Later she got married and asked me to come to her wedding, but not to bring my new wife. I said, “Sorry, I won’t be there.” She was mad at me and still is, according to her brother. I just “deregistered” it but was encouraged by a friend to try and reconnect. I think she has a grudge, like Hatfields and McCoys, and there would be no point in attempting a reconciliation or, failing that, it would open me up to more pain. I think she’s stuck in what happened 30 years ago and she’s not about to let go. Your opinion?

— J.: My Opinion: Instead of supporting your daughter or being patient with her as she worked through the emotional fallout of her family’s breakdown – just as she was emerging into her own adult life – you got it. blamed, ditched it for your new family and never checked for impact damage.

Then, instead of taking the half wedding invitation as a cue to talk to your daughter and try to fix the damaged relationship, you just dumped her again.

So I disagree with your friend. Not unless you’re prepared to hold yourself as responsible for your mistakes as you held her for hers, given that you “wrote” your own daughter before full maturity and just got divorced. Unless you’re 100% sure you won’t let her down again.

Dear Caroline: Our daycare sets up art projects for children who are ‘boys’ and ‘girls’ and the children are separated as they do them. How can I politely object?

Anonymous: Yeah, it’s a head-to-keyboard special. I am sorry.

In the interest of uniting and not of dividing, and because these are people who do the thankless work of caring for little children, and because they care for your children, let’s take the organizer of this artistic project for a form of well-meaning misguided. (Old habits left unexamined, for example.)
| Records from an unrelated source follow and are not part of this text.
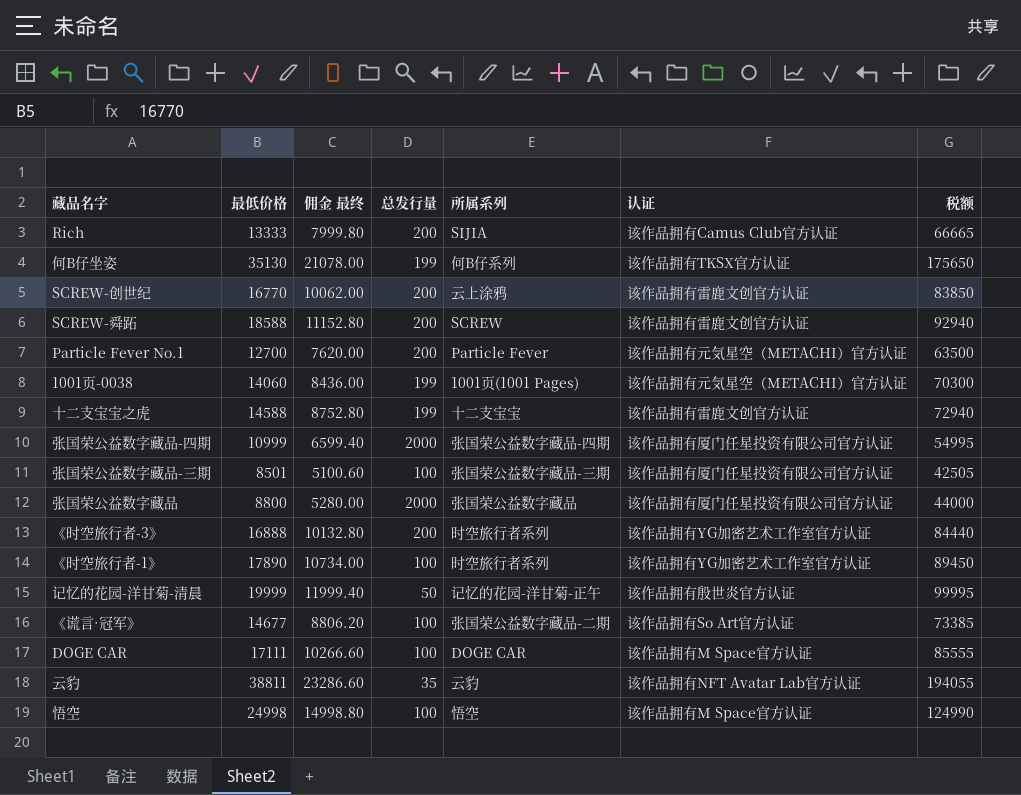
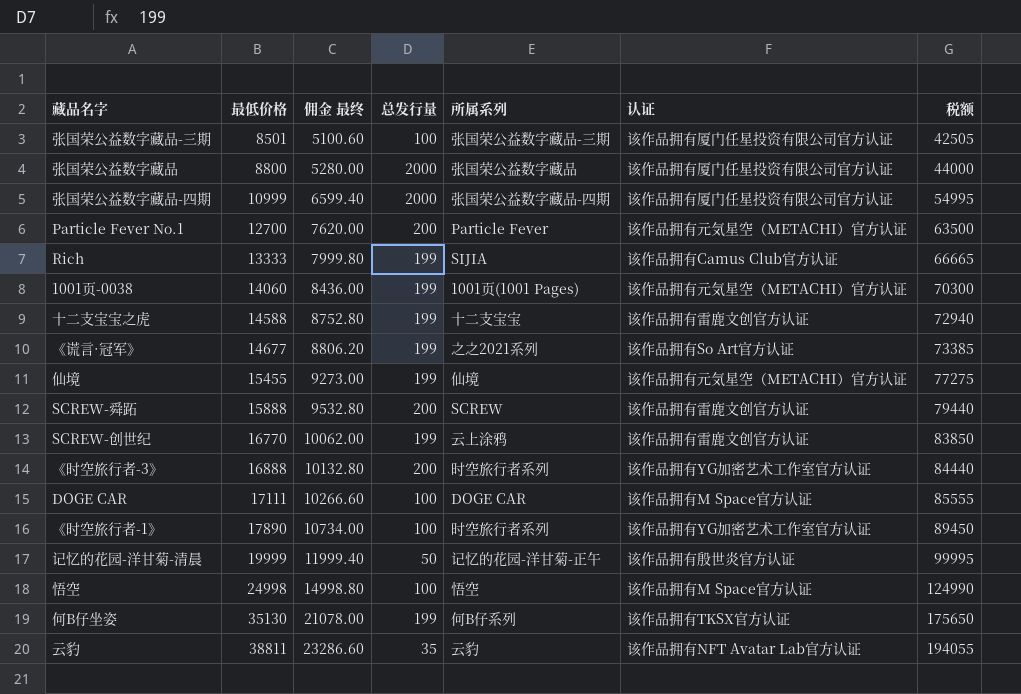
row order: none -> 最低价格 ascending
Rich | 总发行量: 200 -> 199
《谎言·冠军》 | 总发行量: 100 -> 199
《谎言·冠军》 | 所属系列: 张国荣公益数字藏品-二期 -> 之之2021系列
row 仙境: none -> 15455 | 9273.00 | 199 | 仙境 | 该作品拥有元気星空（METACHI）官方认证 | 77275
SCREW-舜跖 | 最低价格: 18588 -> 15888
SCREW-舜跖 | 佣金 最终: 11152.80 -> 9532.80
SCREW-舜跖 | 税额: 92940 -> 79440
SCREW-创世纪 | 总发行量: 200 -> 199

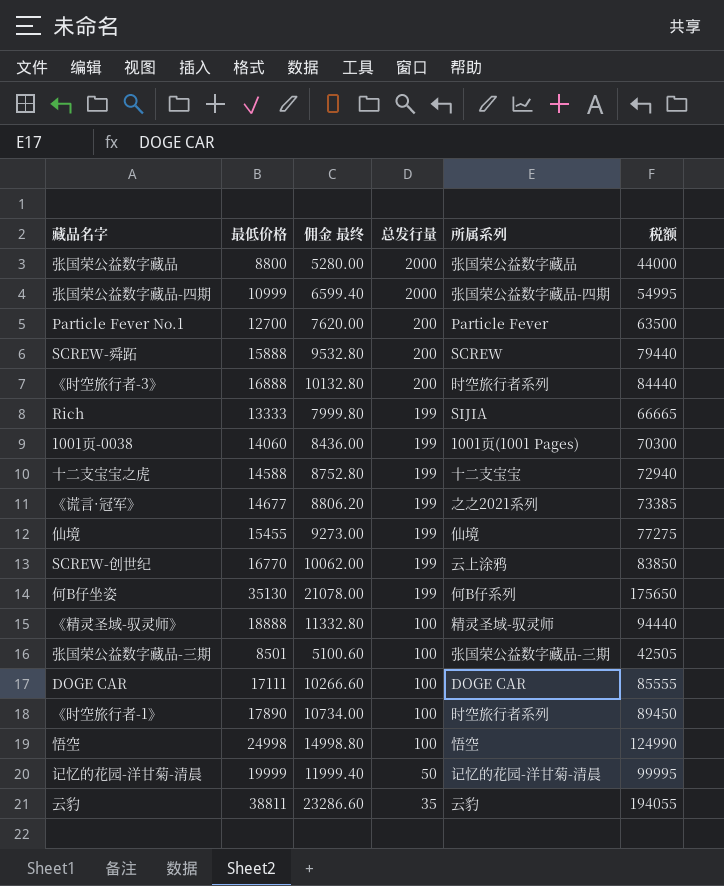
row order: 最低价格 ascending -> 总发行量 descending
column 认证 | position: 6 -> none
row 《精灵圣域-驭灵师》: none -> 18888 | 11332.80 | 100 | 精灵圣域-驭灵师 | 94440
记忆的花园-洋甘菊-清晨 | 所属系列: 记忆的花园-洋甘菊-正午 -> 记忆的花园-洋甘菊-清晨

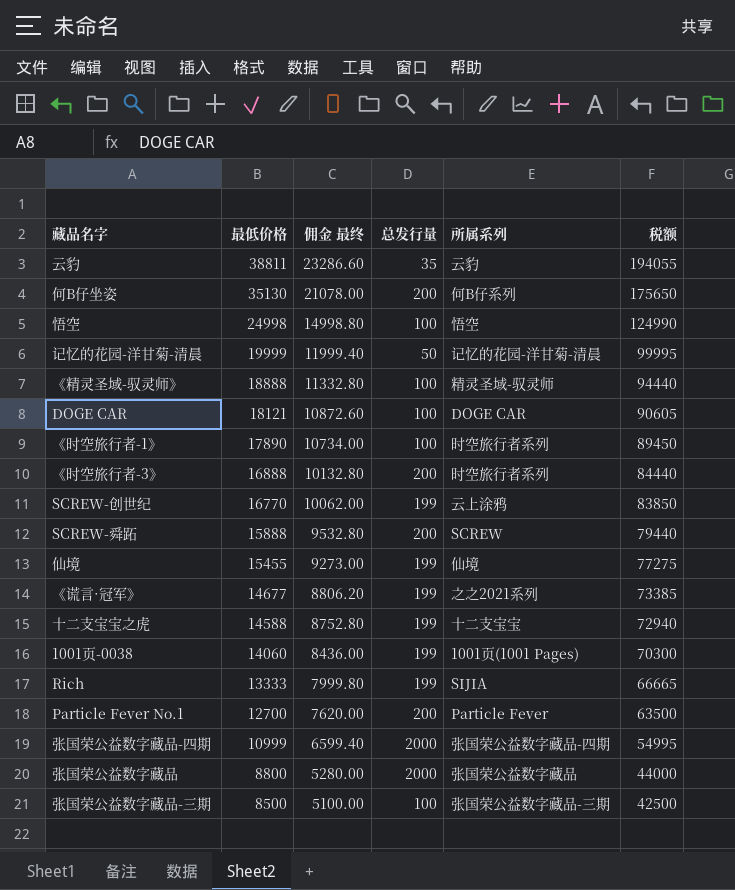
row order: 总发行量 descending -> 最低价格 descending
何B仔坐姿 | 总发行量: 199 -> 200
DOGE CAR | 最低价格: 17111 -> 18121
DOGE CAR | 佣金 最终: 10266.60 -> 10872.60
DOGE CAR | 税额: 85555 -> 90605
张国荣公益数字藏品-三期 | 最低价格: 8501 -> 8500
张国荣公益数字藏品-三期 | 佣金 最终: 5100.60 -> 5100.00
张国荣公益数字藏品-三期 | 税额: 42505 -> 42500

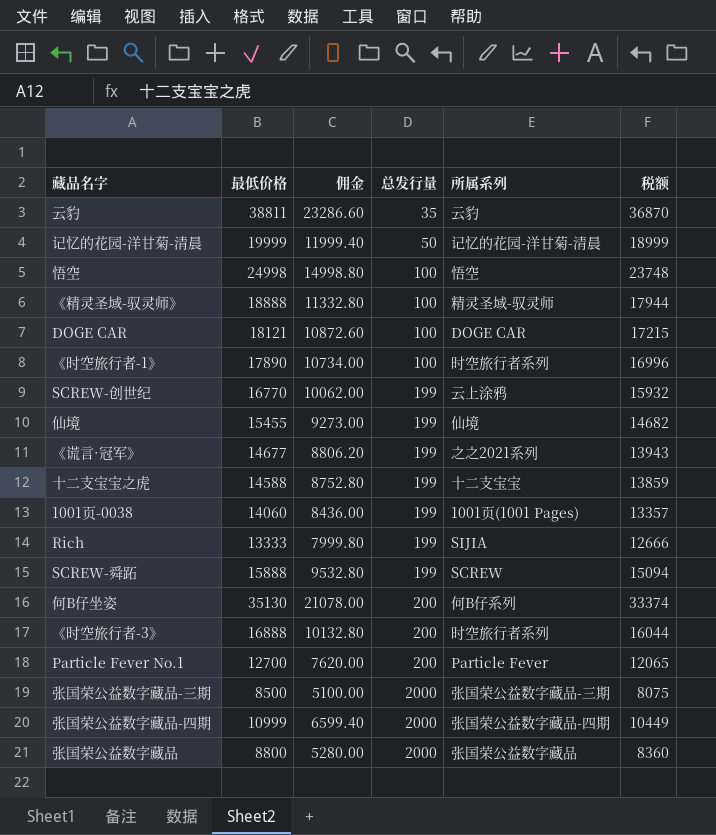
row order: 最低价格 descending -> 总发行量 ascending
column name: 佣金 最终 -> 佣金
column 税额 | formula: [最低价格] * 5 -> [最低价格] * 0.95
SCREW-舜跖 | 总发行量: 200 -> 199
张国荣公益数字藏品-三期 | 总发行量: 100 -> 2000

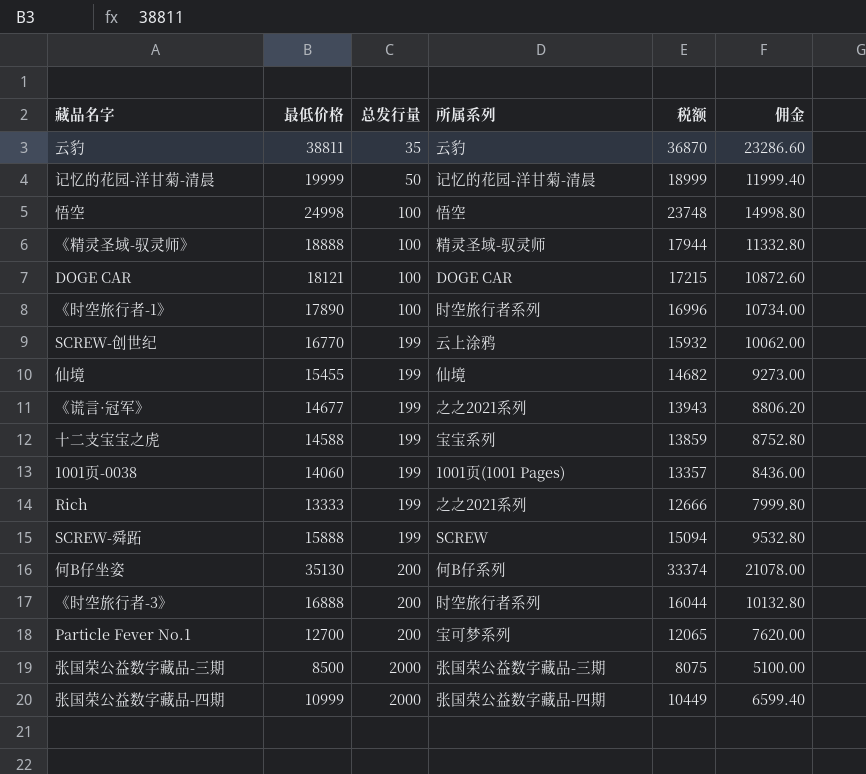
column 佣金 | position: 3 -> 6
row 张国荣公益数字藏品: 8800 | 5280.00 | 2000 | 张国荣公益数字藏品 | 8360 -> none
十二支宝宝之虎 | 所属系列: 十二支宝宝 -> 宝宝系列
Rich | 所属系列: SIJIA -> 之之2021系列
Particle Fever No.1 | 所属系列: Particle Fever -> 宝可梦系列

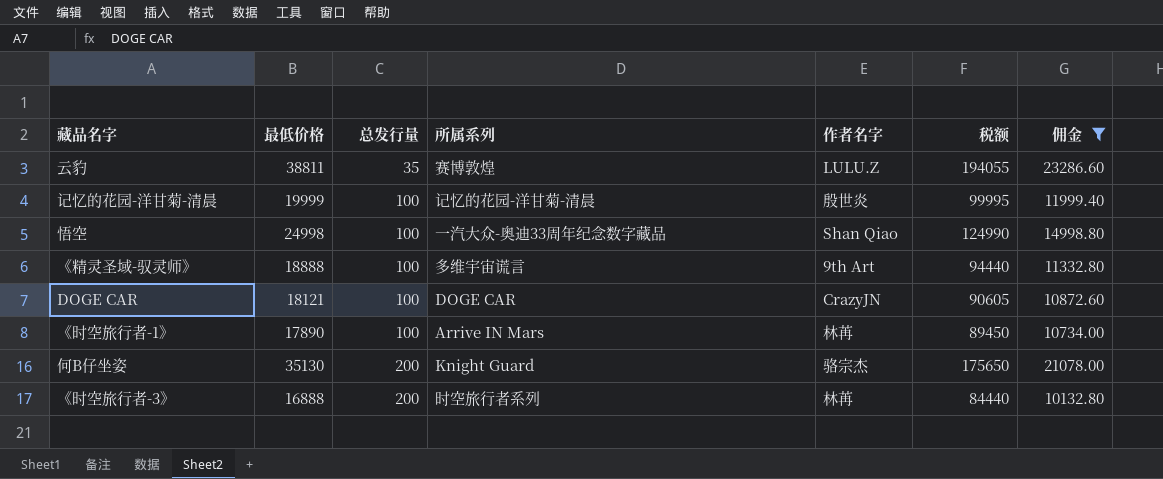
filter: none -> 佣金 >= 10132.80
column 作者名字 | position: none -> 5
column 税额 | formula: [最低价格] * 0.95 -> [最低价格] * 5
云豹 | 所属系列: 云豹 -> 赛博敦煌
记忆的花园-洋甘菊-清晨 | 总发行量: 50 -> 100
悟空 | 所属系列: 悟空 -> 一汽大众-奥迪33周年纪念数字藏品
《精灵圣域-驭灵师》 | 所属系列: 精灵圣域-驭灵师 -> 多维宇宙谎言
《时空旅行者-1》 | 所属系列: 时空旅行者系列 -> Arrive IN Mars
何B仔坐姿 | 所属系列: 何B仔系列 -> Knight Guard

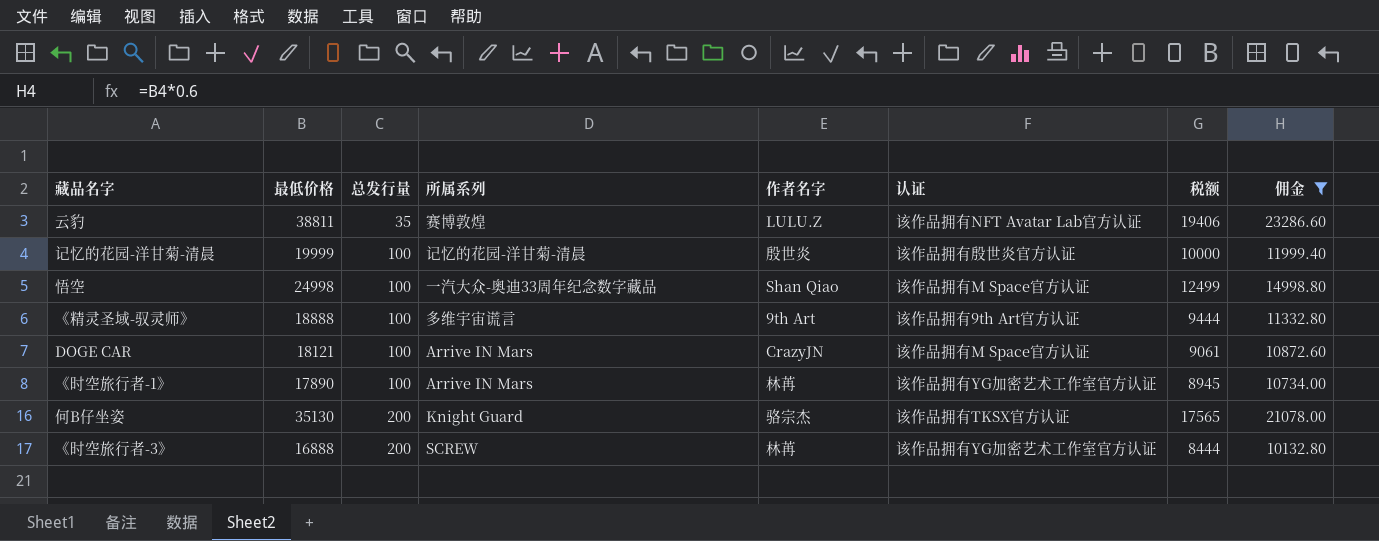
column 认证 | position: none -> 6
column 税额 | formula: [最低价格] * 5 -> [最低价格] * 0.5
DOGE CAR | 所属系列: DOGE CAR -> Arrive IN Mars
《时空旅行者-3》 | 所属系列: 时空旅行者系列 -> SCREW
Then appeal to these good intentions: “What is your plan if a girl prefers the designated boy project or if a boy prefers the designated girl project? This is an entirely predictable outcome in children too young for pink shame to set in. Just ask any parent back in the days of Happy Meal toys for boy or girl (RIP and good riddance), because the much cooler toy was always, always the one for the other sex.

How the center responds to this logical and justified request will tell you whether there should be a more formal next move, which can be as light as keeping your child home that day or as extreme as moving to a non-reactionary daycare. .

All this assuming you mind. The work of keeping children out of arbitrary gender boxes is essential and ongoing, to enable children to be comfortable in their own skin rather than locked into ill-fitting “shoulds” of judgmental adults. . But this should not be confused with asking every person to join in every battle. You decide whether free gender sorting is systemic or ad hoc, harmful or just annoying, useful or not.